======== Dataset excerpts ========

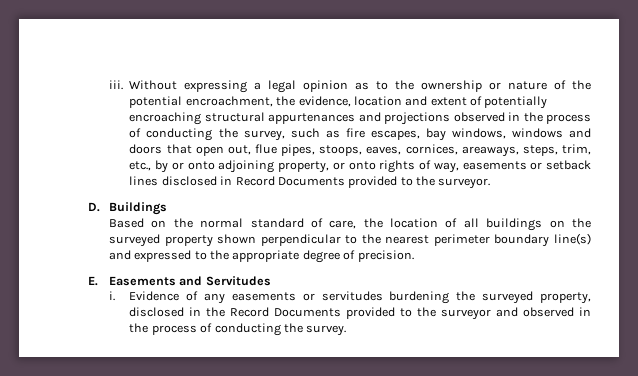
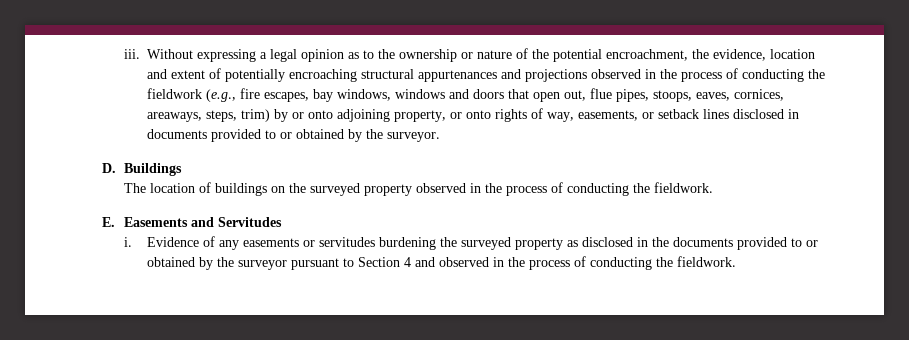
- Without expressing a legal opinion as to the ownership or nature of the potential encroachment, the evidence, location and extent of potentially encroaching structural appurtenances and projections observed in the process of conducting the survey, such as fire escapes, bay windows, windows and doors that open out, flue pipes, stoops, eaves, cornices, areaways, steps, trim, etc., by or onto adjoining property, or onto rights of way, easements or setback lines disclosed in Record Documents provided to the surveyor.
+ Without expressing a legal opinion as to the ownership or nature of the potential encroachment, the evidence, location and extent of potentially encroaching structural appurtenances and projections observed in the process of conducting the fieldwork (e.g., fire escapes, bay windows, windows and doors that open out, flue pipes, stoops, eaves, cornices, areaways, steps, trim) by or onto adjoining property, or onto rights of way, easements, or setback lines disclosed in documents provided to or obtained by the surveyor.
  D. Buildings
- Based on the normal standard of care, the location of all buildings on the surveyed property shown perpendicular to the nearest perimeter boundary line(s) and expressed to the appropriate degree of precision.
+ The location of buildings on the surveyed property observed in the process of conducting the fieldwork.
- Evidence of any easements or servitudes burdening the surveyed property, disclosed in the Record Documents provided to the surveyor and observed in the process of conducting the survey.
+ Evidence of any easements or servitudes burdening the surveyed property as disclosed in the documents provided to or obtained by the surveyor pursuant to Section 4 and observed in the process of conducting the fieldwork.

========

What to produce: Please retype the data exactly as it appears, but without any of its pictures.

Output of the task:
- Without expressing a legal opinion as to the ownership or nature of the potential encroachment, the evidence, location and extent of potentially encroaching structural appurtenances and projections observed in the process of conducting the survey, such as fire escapes, bay windows, windows and doors that open out, flue pipes, stoops, eaves, cornices, areaways, steps, trim, etc., by or onto adjoining property, or onto rights of way, easements or setback lines disclosed in Record Documents provided to the surveyor.
+ Without expressing a legal opinion as to the ownership or nature of the potential encroachment, the evidence, location and extent of potentially encroaching structural appurtenances and projections observed in the process of conducting the fieldwork (e.g., fire escapes, bay windows, windows and doors that open out, flue pipes, stoops, eaves, cornices, areaways, steps, trim) by or onto adjoining property, or onto rights of way, easements, or setback lines disclosed in documents provided to or obtained by the surveyor.
  D. Buildings
- Based on the normal standard of care, the location of all buildings on the surveyed property shown perpendicular to the nearest perimeter boundary line(s) and expressed to the appropriate degree of precision.
+ The location of buildings on the surveyed property observed in the process of conducting the fieldwork.
- Evidence of any easements or servitudes burdening the surveyed property, disclosed in the Record Documents provided to the surveyor and observed in the process of conducting the survey.
+ Evidence of any easements or servitudes burdening the surveyed property as disclosed in the documents provided to or obtained by the surveyor pursuant to Section 4 and observed in the process of conducting the fieldwork.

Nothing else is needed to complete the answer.